» **What to work on**: Print a faithful copy of the data below, word for word, with the pictures left out.

» **Data supplied**:

────

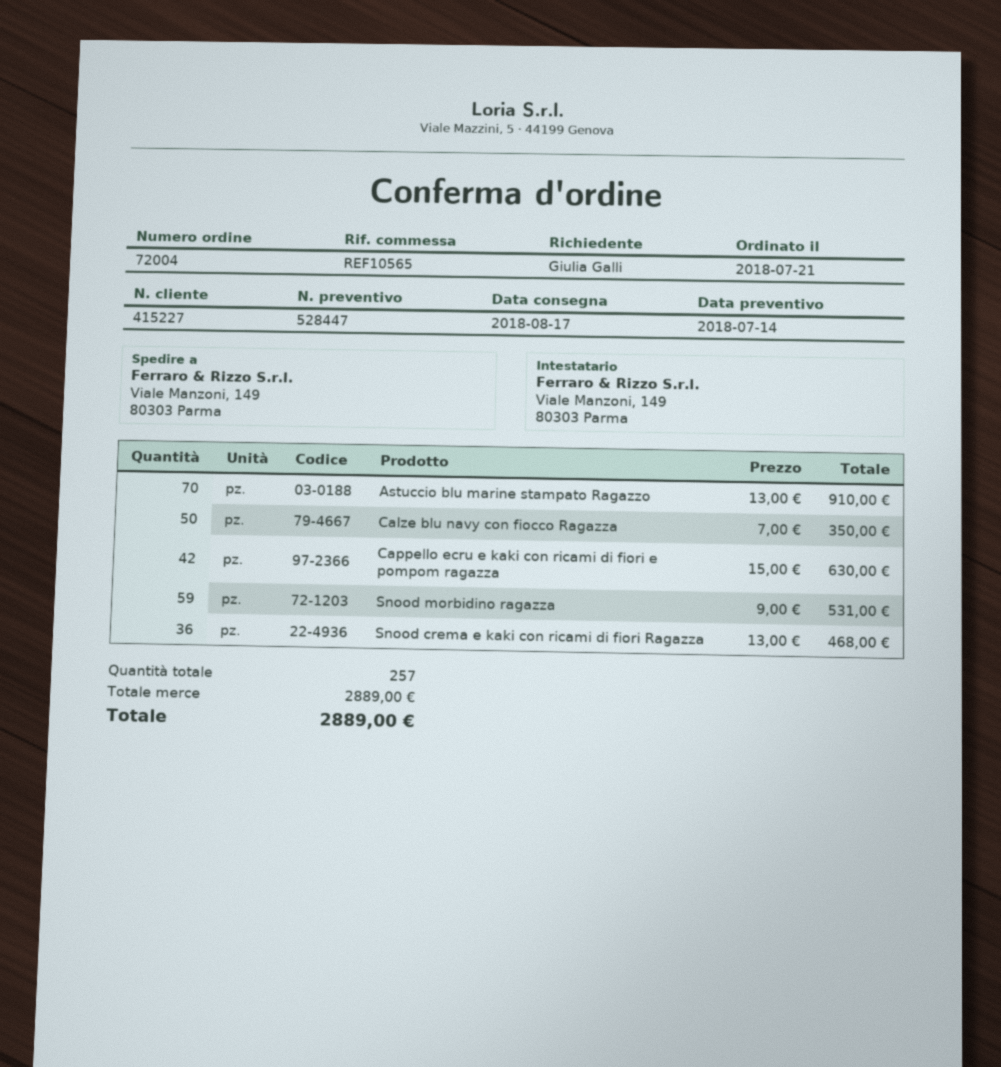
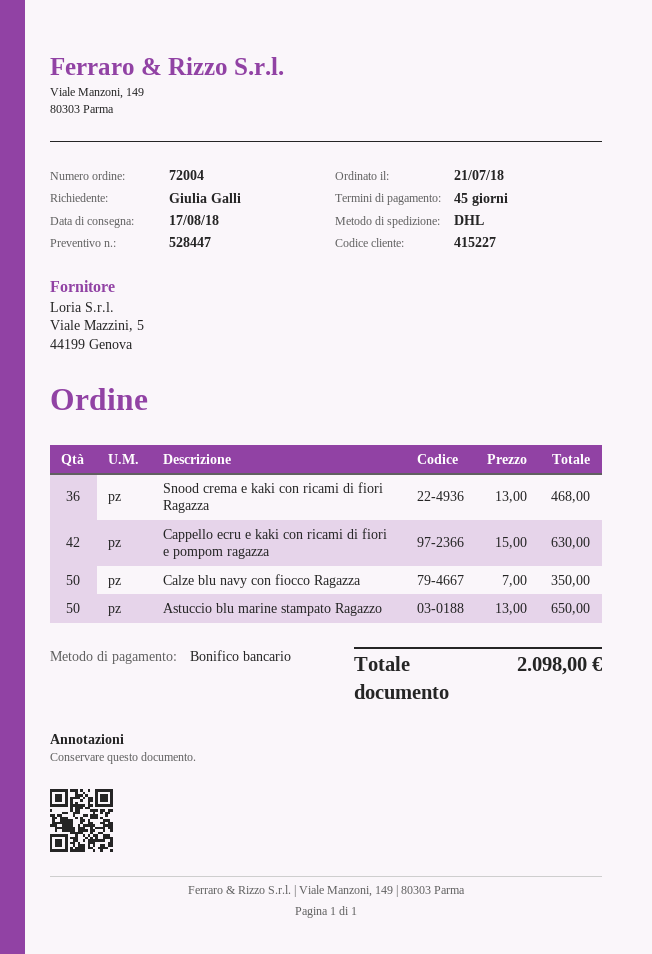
Astuccio blu marine stampato Ragazzo: 70 x 13.00 = 910.00 -> 50 x 13.00 = 650.00
Snood morbidino ragazza: 59 x 9.00 = 531.00 -> none
total: 2889.00 -> 2098.00

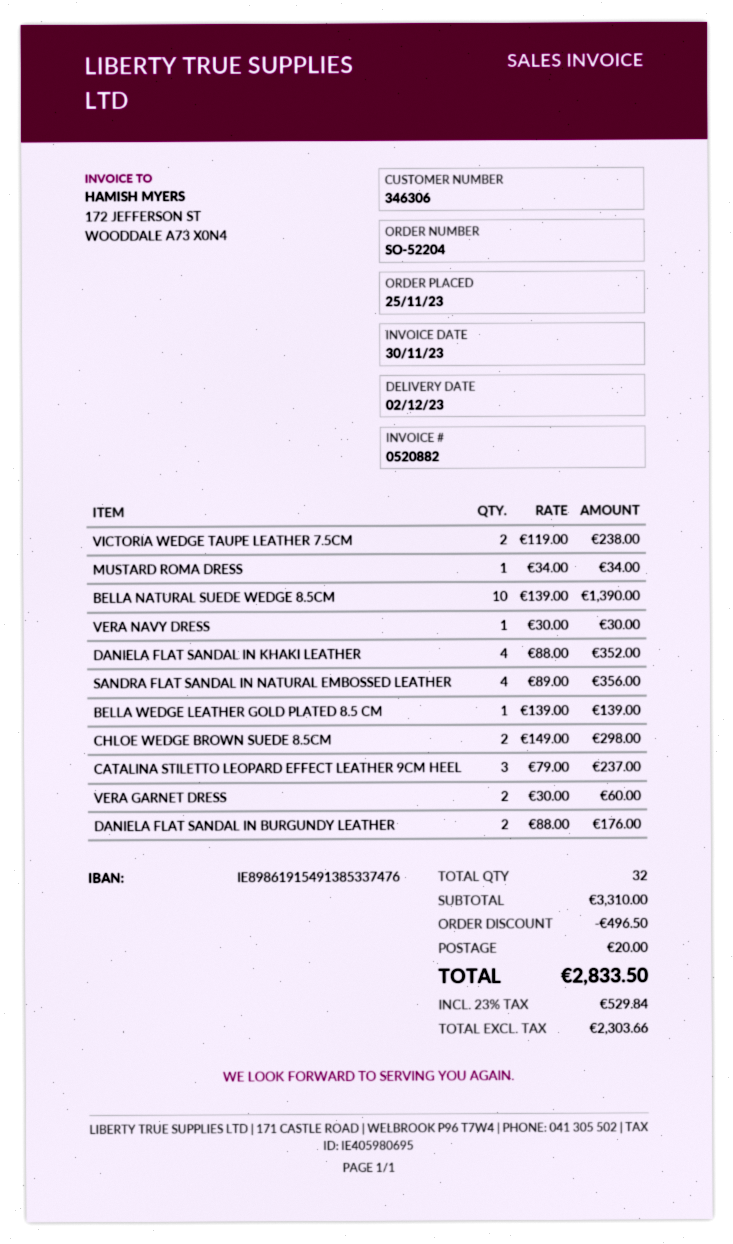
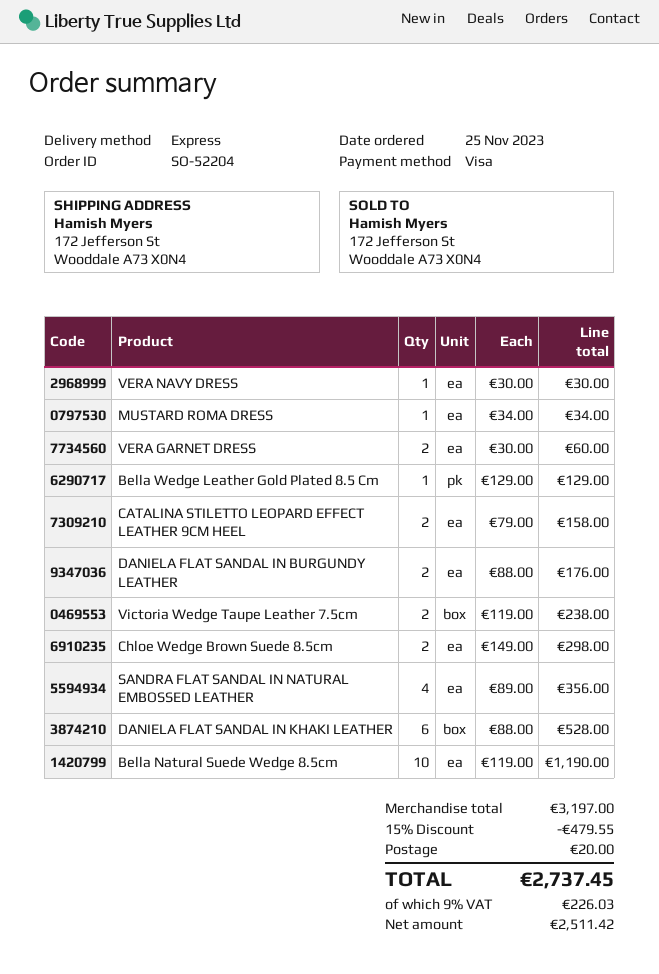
BELLA NATURAL SUEDE WEDGE 8.5CM: 10 x 139.00 = 1390.00 -> 10 x 119.00 = 1190.00
DANIELA FLAT SANDAL IN KHAKI LEATHER: 4 x 88.00 = 352.00 -> 6 x 88.00 = 528.00
BELLA WEDGE LEATHER GOLD PLATED 8.5 CM: 1 x 139.00 = 139.00 -> 1 x 129.00 = 129.00
CATALINA STILETTO LEOPARD EFFECT LEATHER 9CM HEEL: 3 x 79.00 = 237.00 -> 2 x 79.00 = 158.00
subtotal: 3310.00 -> 3197.00
discount: 496.50 -> 479.55
net: 2303.66 -> 2511.42
tax: 23% = 529.84 -> 9% = 226.03
total: 2833.50 -> 2737.45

────

» **Answer box**:
Astuccio blu marine stampato Ragazzo: 70 x 13.00 = 910.00 -> 50 x 13.00 = 650.00
Snood morbidino ragazza: 59 x 9.00 = 531.00 -> none
total: 2889.00 -> 2098.00

BELLA NATURAL SUEDE WEDGE 8.5CM: 10 x 139.00 = 1390.00 -> 10 x 119.00 = 1190.00
DANIELA FLAT SANDAL IN KHAKI LEATHER: 4 x 88.00 = 352.00 -> 6 x 88.00 = 528.00
BELLA WEDGE LEATHER GOLD PLATED 8.5 CM: 1 x 139.00 = 139.00 -> 1 x 129.00 = 129.00
CATALINA STILETTO LEOPARD EFFECT LEATHER 9CM HEEL: 3 x 79.00 = 237.00 -> 2 x 79.00 = 158.00
subtotal: 3310.00 -> 3197.00
discount: 496.50 -> 479.55
net: 2303.66 -> 2511.42
tax: 23% = 529.84 -> 9% = 226.03
total: 2833.50 -> 2737.45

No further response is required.